[Version difference data]

□ □ □ □ □

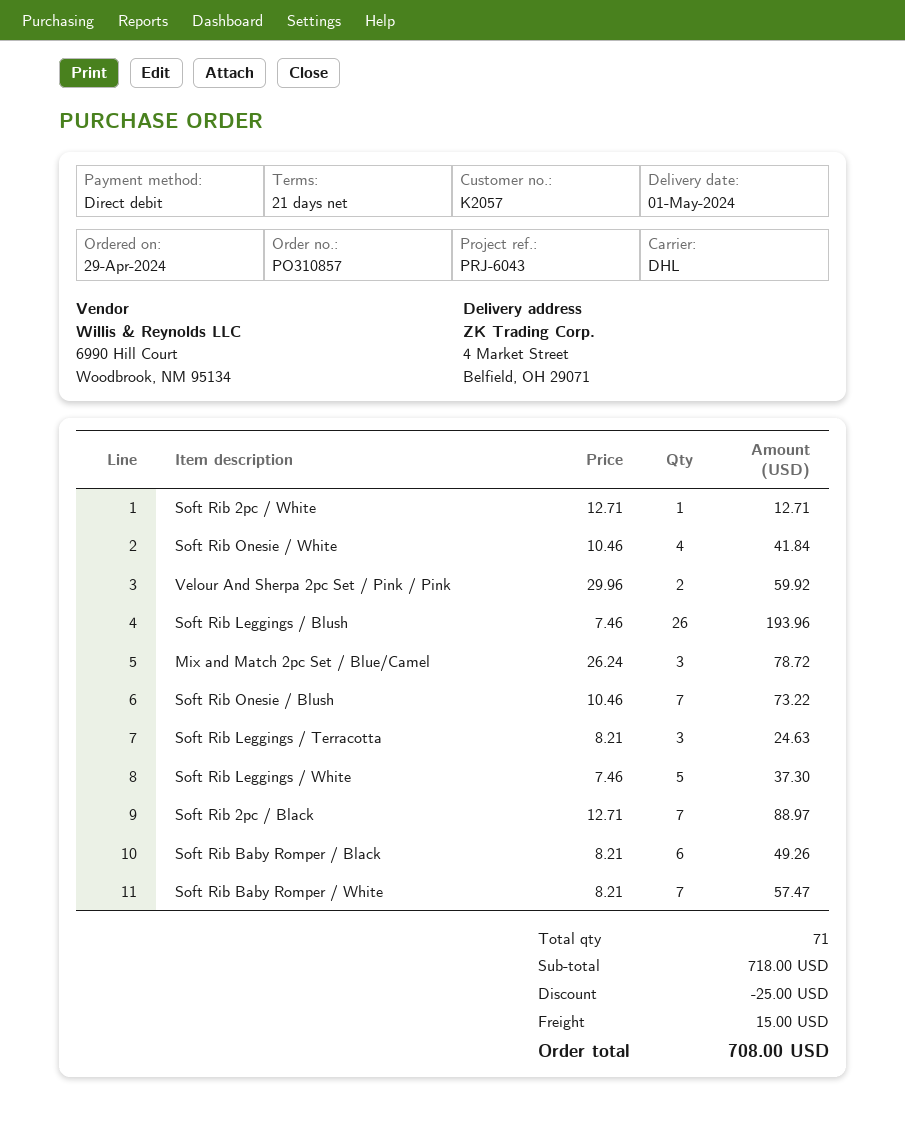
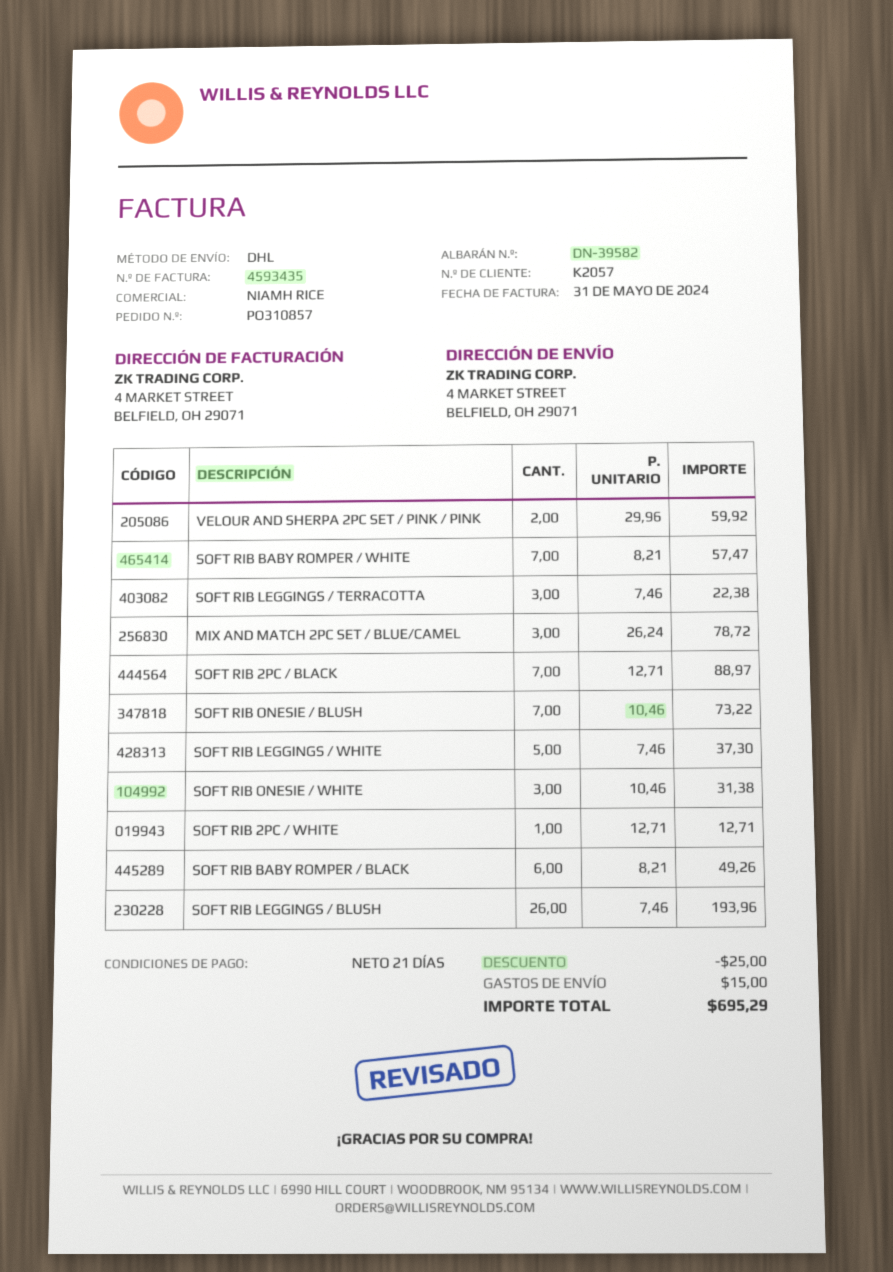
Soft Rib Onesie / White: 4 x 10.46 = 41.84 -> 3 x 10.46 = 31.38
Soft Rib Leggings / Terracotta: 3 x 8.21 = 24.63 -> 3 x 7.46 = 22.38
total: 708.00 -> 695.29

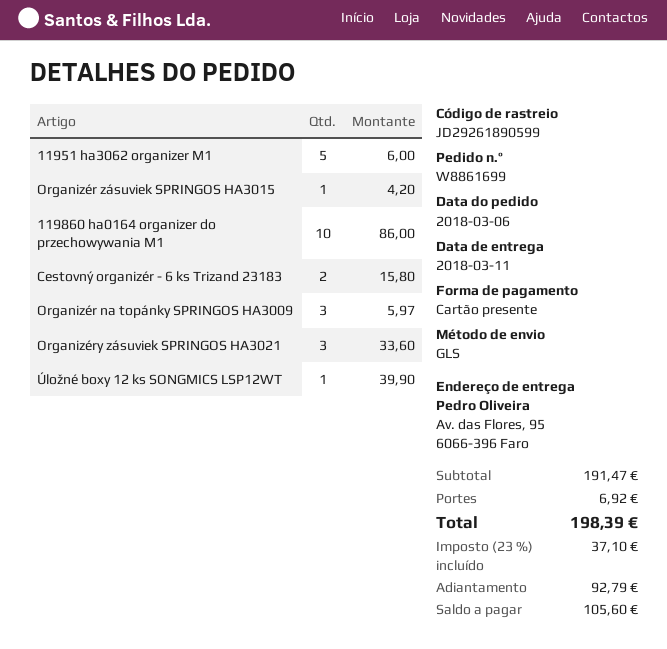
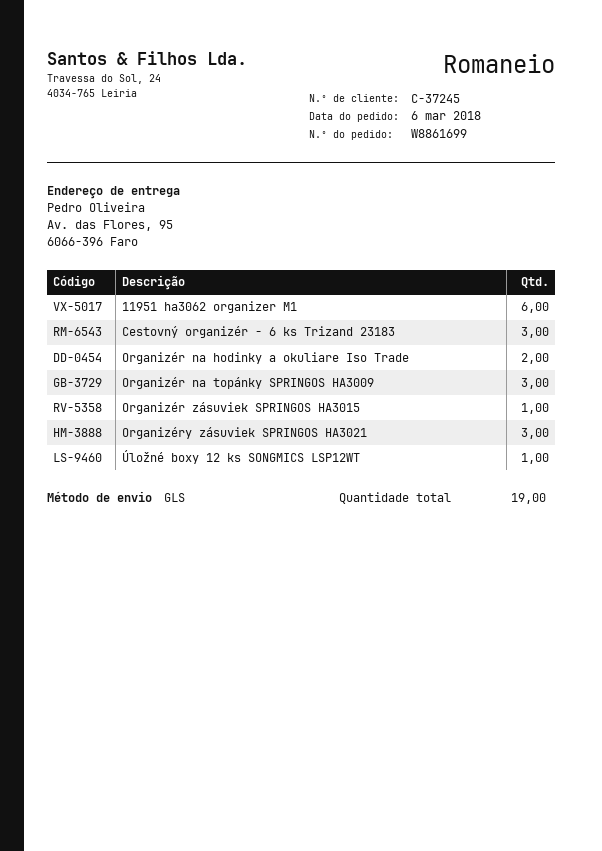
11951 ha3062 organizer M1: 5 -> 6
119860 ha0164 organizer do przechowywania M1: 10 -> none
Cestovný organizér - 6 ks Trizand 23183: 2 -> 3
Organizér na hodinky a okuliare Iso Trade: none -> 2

□ □ □ □ □

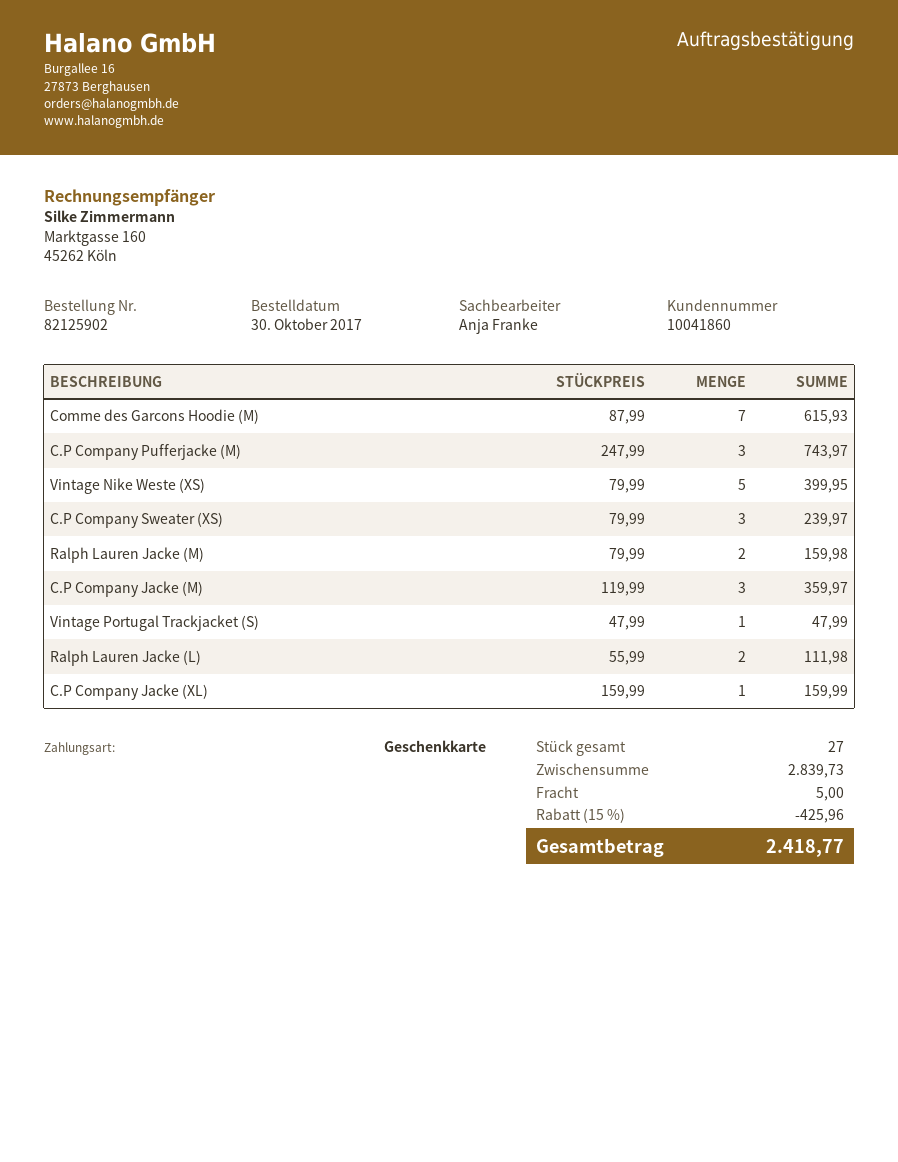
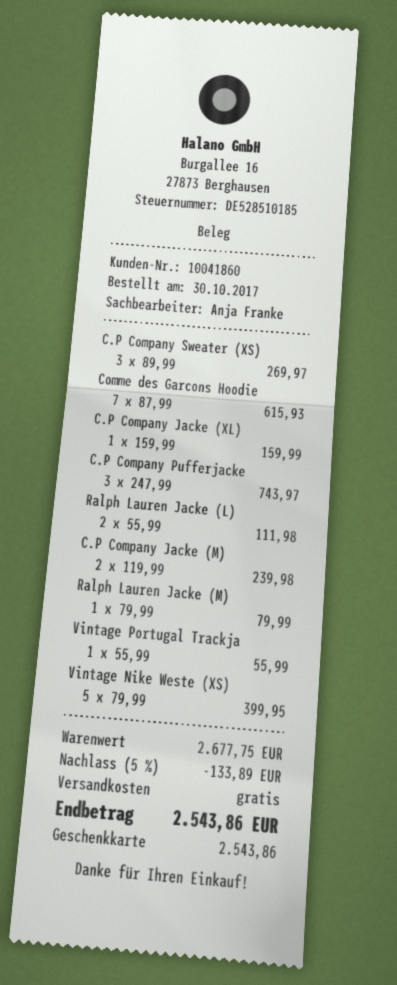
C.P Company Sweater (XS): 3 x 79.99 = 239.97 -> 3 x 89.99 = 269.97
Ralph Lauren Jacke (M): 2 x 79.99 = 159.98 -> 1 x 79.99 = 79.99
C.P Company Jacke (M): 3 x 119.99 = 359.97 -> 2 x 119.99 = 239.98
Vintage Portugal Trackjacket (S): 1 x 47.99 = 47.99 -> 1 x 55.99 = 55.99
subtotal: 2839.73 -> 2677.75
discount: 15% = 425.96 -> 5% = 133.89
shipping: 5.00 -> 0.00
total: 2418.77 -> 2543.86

□ □ □ □ □

◆ Instructions for the task
Reproduce, exactly and only, the lines of the records above starting at the line with "Soft Rib Onesie" and ending at the line with "Organizér na hodinky", both included. Leave every picture out.

◆ Result of this exercise
Soft Rib Onesie / White: 4 x 10.46 = 41.84 -> 3 x 10.46 = 31.38
Soft Rib Leggings / Terracotta: 3 x 8.21 = 24.63 -> 3 x 7.46 = 22.38
total: 708.00 -> 695.29

11951 ha3062 organizer M1: 5 -> 6
119860 ha0164 organizer do przechowywania M1: 10 -> none
Cestovný organizér - 6 ks Trizand 23183: 2 -> 3
Organizér na hodinky a okuliare Iso Trade: none -> 2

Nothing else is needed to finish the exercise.